Now that the new NAFTA (or USMCA, aka CUSMA in Canada) has received final approval in the US Senate, that just leaves approval by the Canadian Parliament to be completed so that the new agreement can enter into force in all three countries later this year. Implementation will affect a number of areas, digital trade (Chapter 19) and intellectual property protection (Chapter 20) among them.
A couple of weeks ago, I wrote (here) about USMCA Article 19.17 , a controversial provision based on outdated US legislation (Section 230 of the 1996 Communications Decency Act) that in my view should not have been included in the text, although its final wording avoids extending to Canada and Mexico the broad civil liability shield that has allowed the big internet platforms to turn a blind eye to abusive content in the US. This week I want to focus on another aspect of the Agreement, Article 20.62 in the Intellectual Property chapter.
Article 20.62 states;
“Each Party shall provide that in cases in which the term of protection of a work, performance, or phonogram is to be calculated:
- on the basis of the life of a natural person, the term shall be not less than the life of the author and 70 years after the author’s death;
- on a basis other than the life of a natural person, the term shall be…not less than 75 years from the end of the calendar year of the first authorized publication of the work, performance, or phonogram”
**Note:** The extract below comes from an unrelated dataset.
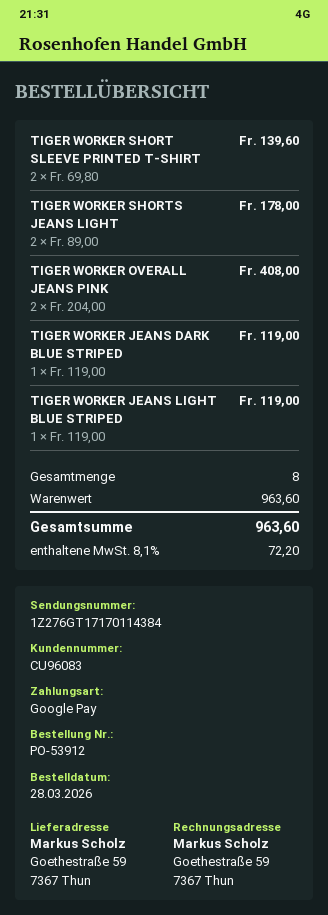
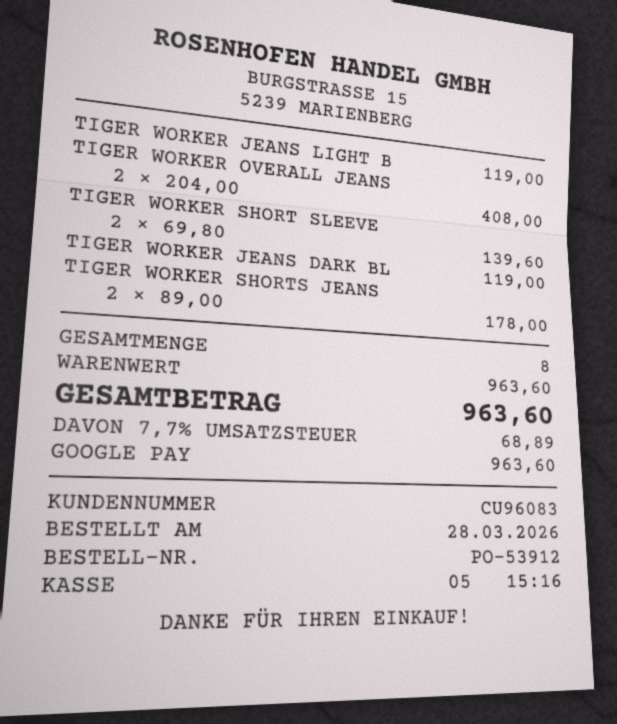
tax: 8.1% = 72.20 -> 7.7% = 68.89

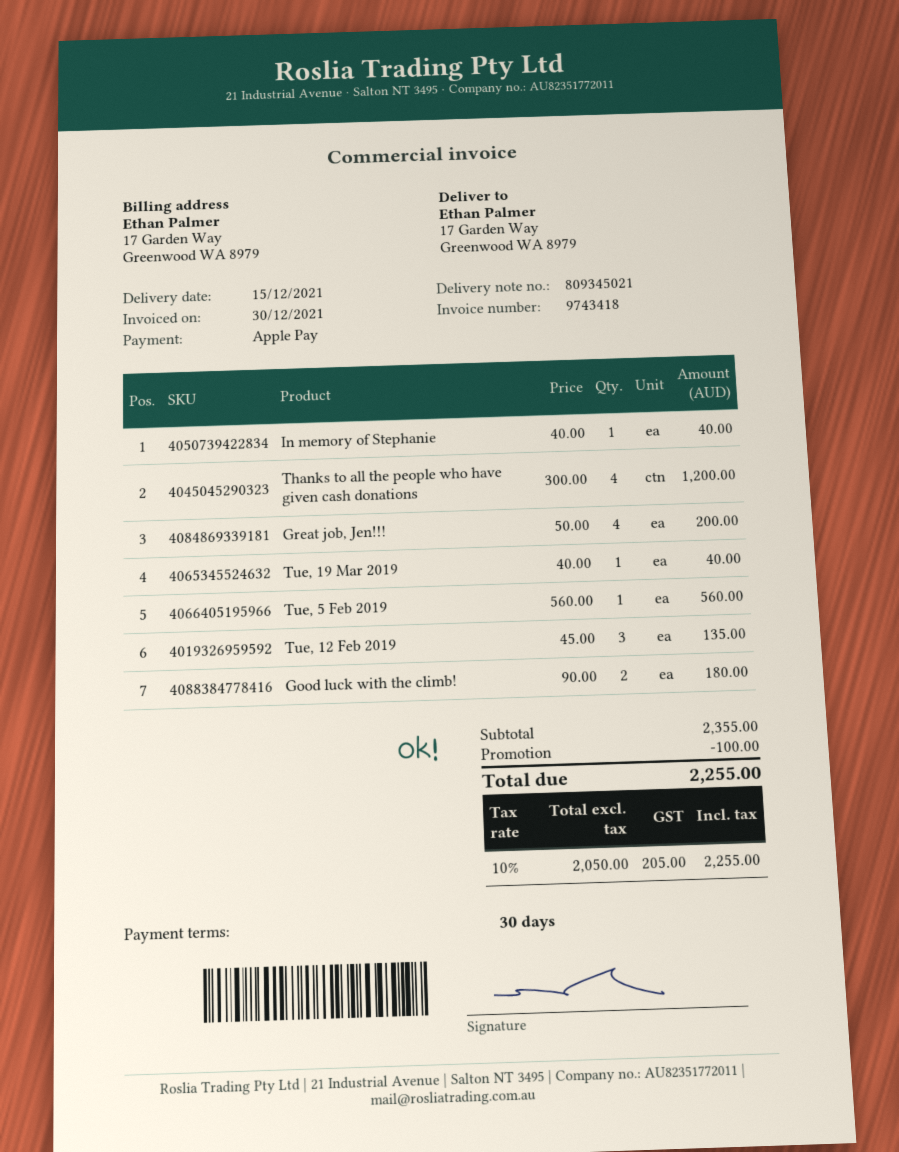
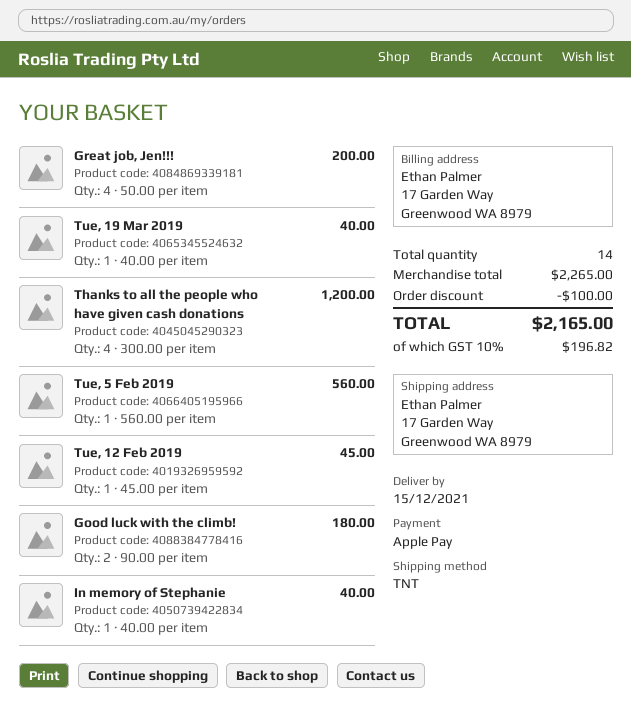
Tue, 12 Feb 2019: 3 x 45.00 = 135.00 -> 1 x 45.00 = 45.00
subtotal: 2355.00 -> 2265.00
tax: 10% = 205.00 -> 10% = 196.82
total: 2255.00 -> 2165.00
If there has been no authorized publication of the work within 25 years of its creation, the term of protection shall be 70 years from the last day of the year of creation.
In other words, for works where copyright protection is measured by the life of the author plus a set period of time (which covers most works), Canada will extend its term of copyright protection from the duration of the author’s life plus 50 years (the Berne Convention minimum) to “life plus 70” by adding an extra twenty years. This longer term is the standard applied in the United States. Mexico already offers an even longer term of “life plus 100” years, so Canada is the only NAFTA country required to change legislation in this regard. For certain works such as sound recordings where protection extends for a set period after publication rather than after the life span of an author, Canada will need to extend the term of protection to 75 years (from the current 70). Canada extended the term of protection for sound recordings from 50 to 70 years after publication in 2015.
Like the language of Article 19.17, extending the term of copyright protection in the USMCA/CUSMA is not without controversy, having both advocates and critics. The artistic community and the copyright industries are generally very supportive. For example, a group of seven organizations representing various stakeholders within the music industry in both English and French Canada sent a letter to Parliamentarians endorsing the extension and urging them to implement Article 20.62 “immediately, without unnecessary delay and with no conditions.” According to SOCAN, the Canadian rights management organization that represents songwriters, composers, music publishers and visual artists;
“Adding 20 years to the life of copyright means a more robust creative sector, more Canadian cultural exports, and the growth of innovative businesses. The change will strengthen copyright, and help grow Canada’s music industry.”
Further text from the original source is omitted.